Abstract:
A prompt response to glucocorticoids is a clinical hallmark of IgG4-related disease. However, manifestations characterised by prominent tissue fibrosis on histological examination can be less responsive to glucocorticoid therapy than other types of IgG4-related disease. These manifestations include retroperitoneal fibrosis, fibrosing mediastinitis, Riedel thyroiditis, orbital pseudotumor, and hypertrophic pachymeningitis, among others. To explain this discrepancy, a preliminary distinction into proliferative and fibrotic phenotypes of IgG4-related disease has been proposed on the basis of clinical presentation, pathological features, and response to immunosuppressive therapy. Implications of this classification for patient management remain an important area of investigation.

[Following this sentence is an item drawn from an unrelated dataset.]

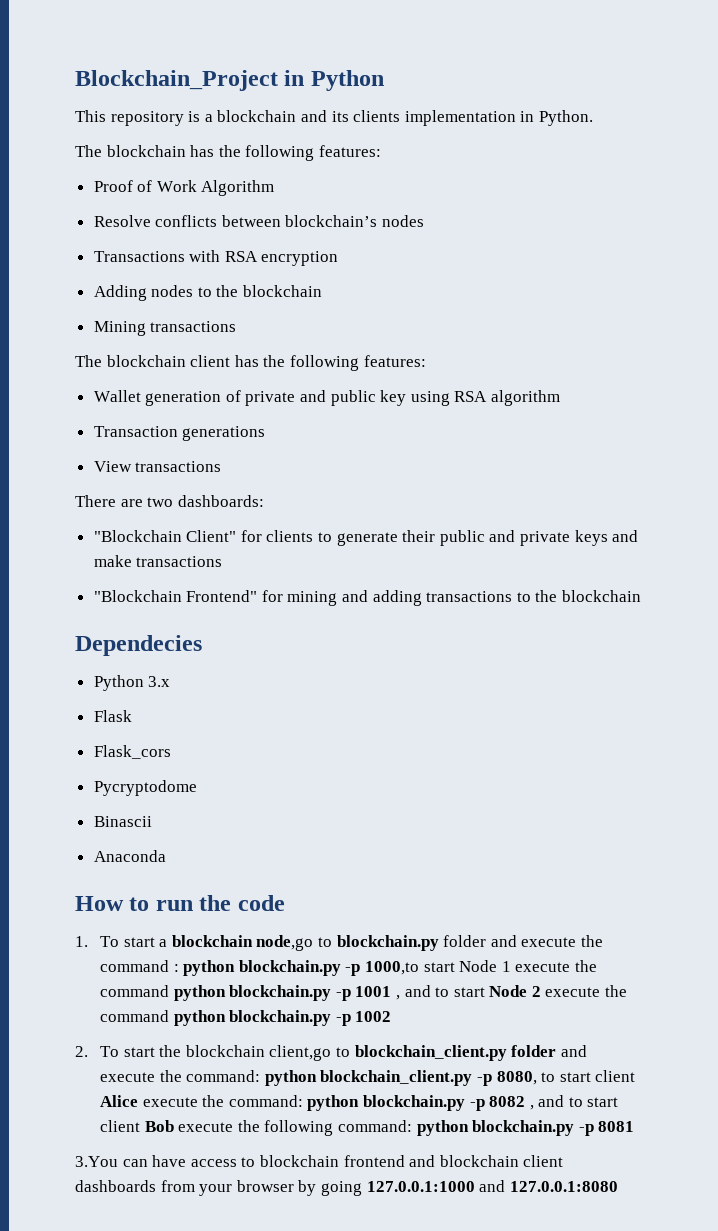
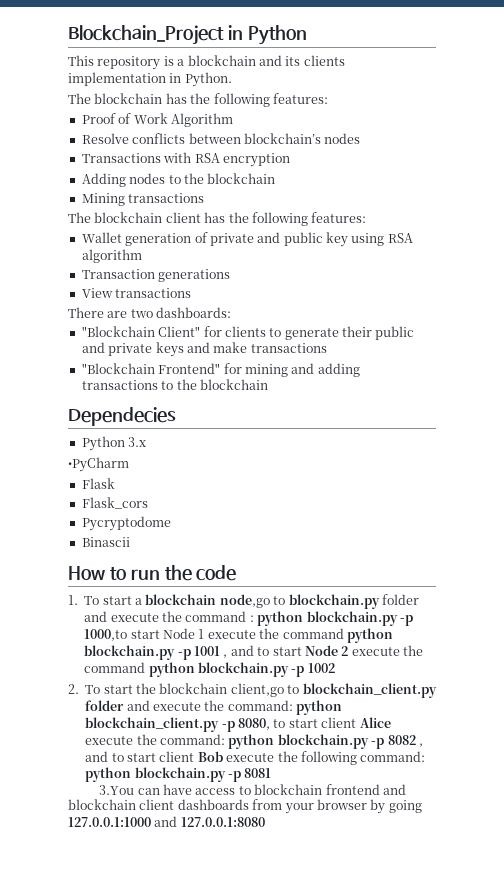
+ •PyCharm
- Anaconda

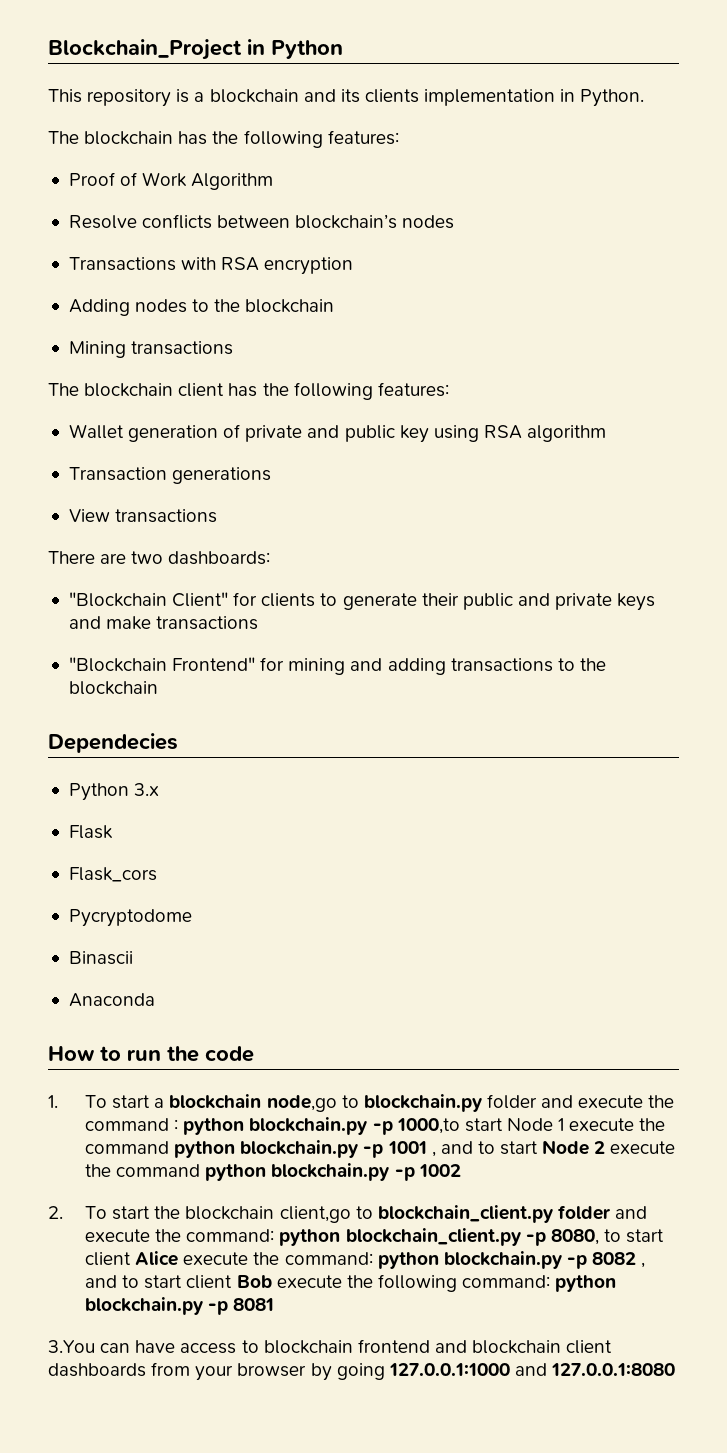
- •PyCharm
+ Anaconda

In this Series paper, we aim to dissect the pathophysiology of tissue fibrosis in IgG4-related disease and discuss how clinicians should approach the management of fibrotic manifestations of IgG4-related disease based on the most recent diagnostic and therapeutic developments.
摘要:
对糖皮质激素的迅速反应是IgG4相关疾病的临床标志。然而,与其他类型的IgG4相关疾病相比,以组织学检查中明显的组织纤维化为特征的表现对糖皮质激素治疗的反应较小.这些表现包括腹膜后纤维化,纤维化纵隔炎,里德尔甲状腺炎,轨道假瘤,肥厚性硬脑膜炎,在其他人中。为了解释这种差异,根据临床表现对IgG4相关疾病的增殖性和纤维化表型进行了初步区分,病理特征,和对免疫抑制治疗的反应。这种分类对患者管理的影响仍然是研究的重要领域。在本系列论文中,我们旨在剖析IgG4相关疾病中组织纤维化的病理生理学,并根据最新的诊断和治疗进展,讨论临床医生应如何处理IgG4相关疾病的纤维化表现.